Task item: Below are entries. Pull out all lines containing "table".

Given records:

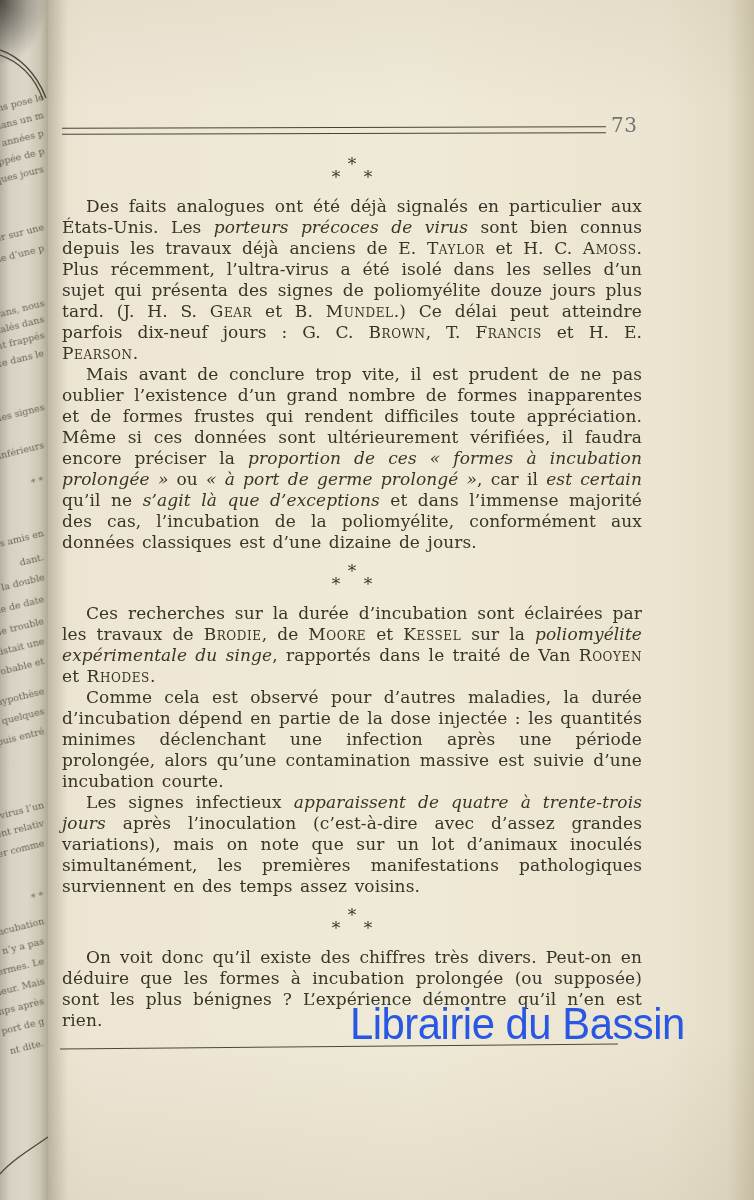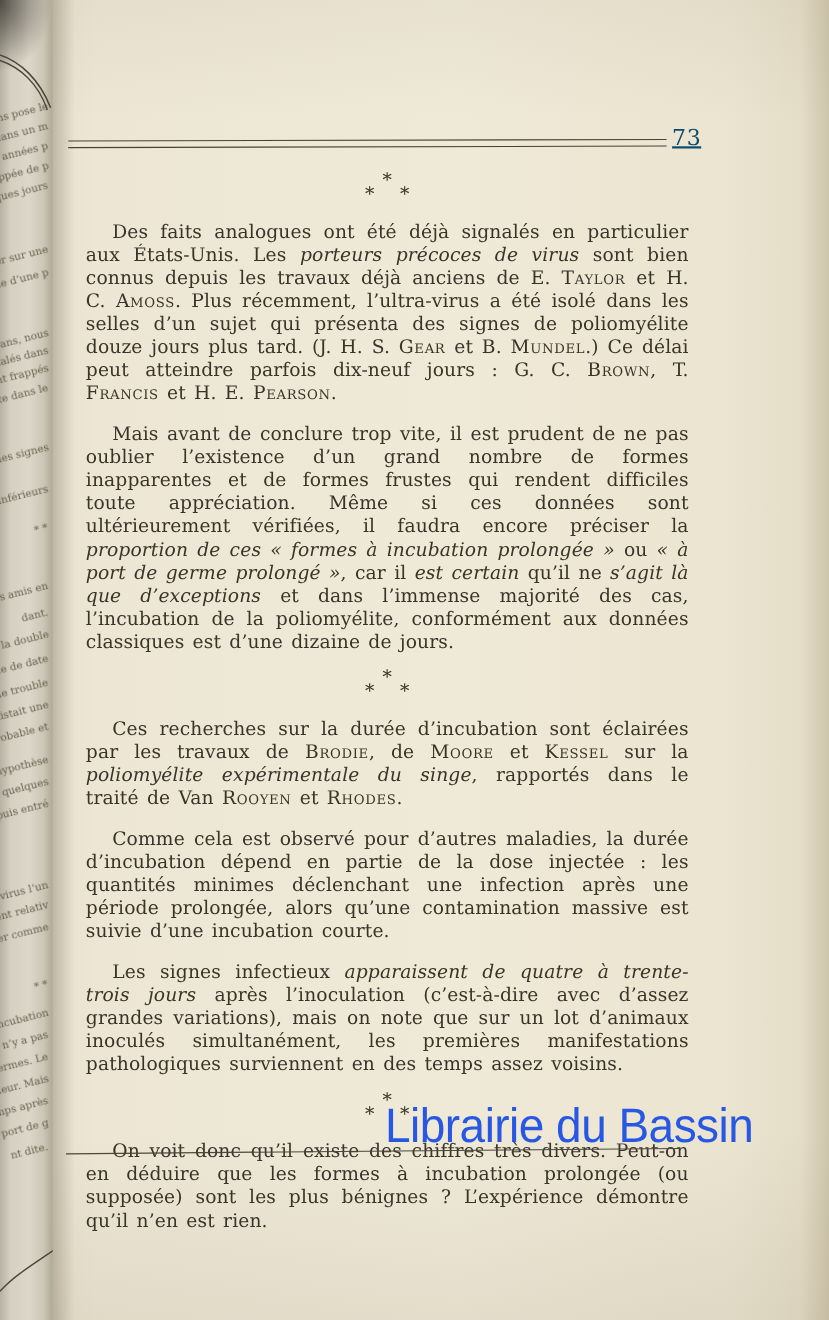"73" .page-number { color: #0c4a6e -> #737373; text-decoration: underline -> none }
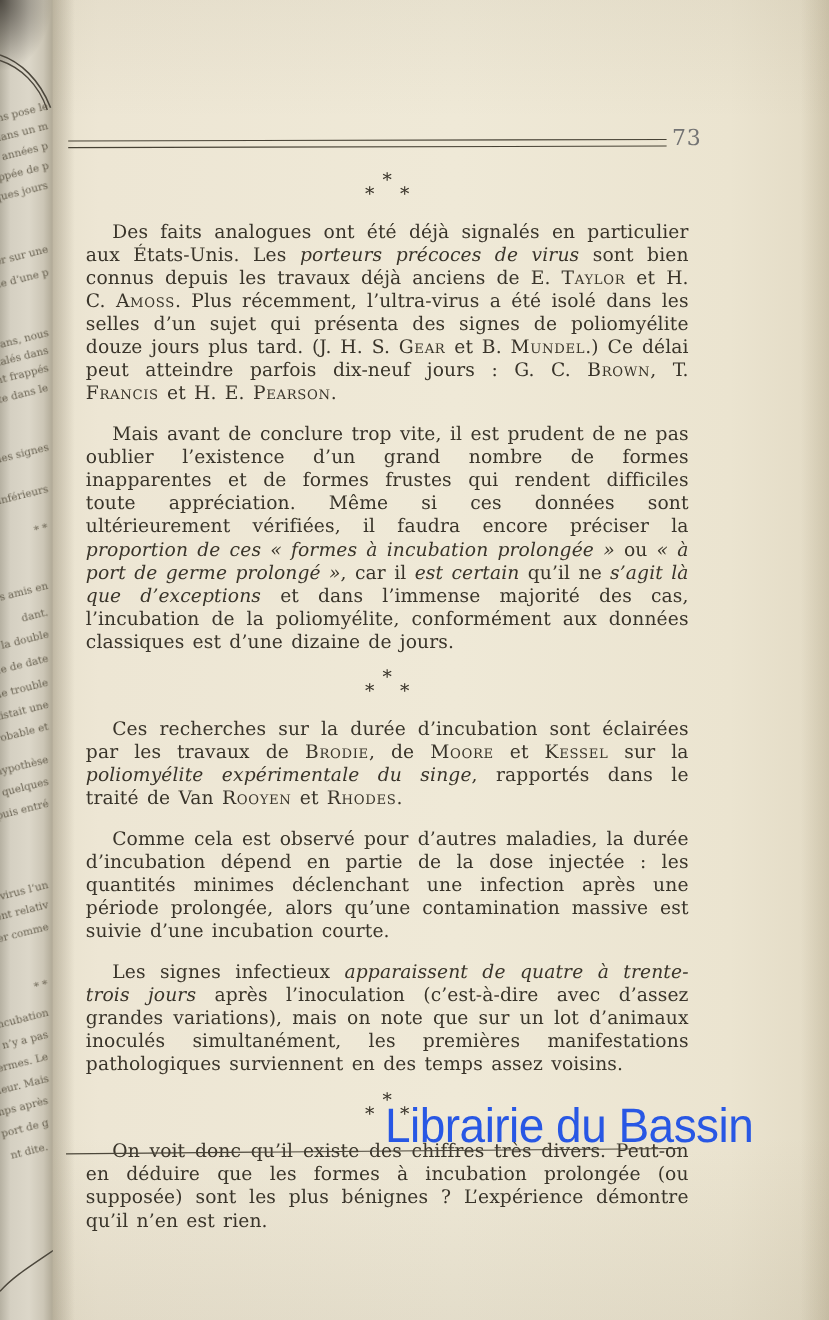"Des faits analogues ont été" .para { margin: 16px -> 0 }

--

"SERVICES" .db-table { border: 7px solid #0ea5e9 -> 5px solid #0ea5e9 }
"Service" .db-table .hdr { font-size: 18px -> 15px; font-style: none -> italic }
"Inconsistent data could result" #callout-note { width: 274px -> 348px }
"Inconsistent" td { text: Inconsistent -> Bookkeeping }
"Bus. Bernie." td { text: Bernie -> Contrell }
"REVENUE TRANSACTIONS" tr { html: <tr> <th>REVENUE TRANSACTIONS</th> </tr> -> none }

Solution to this task:
"SERVICES" .db-table { border: 7px solid #0ea5e9 -> 5px solid #0ea5e9 }
"Service" .db-table .hdr { font-size: 18px -> 15px; font-style: none -> italic }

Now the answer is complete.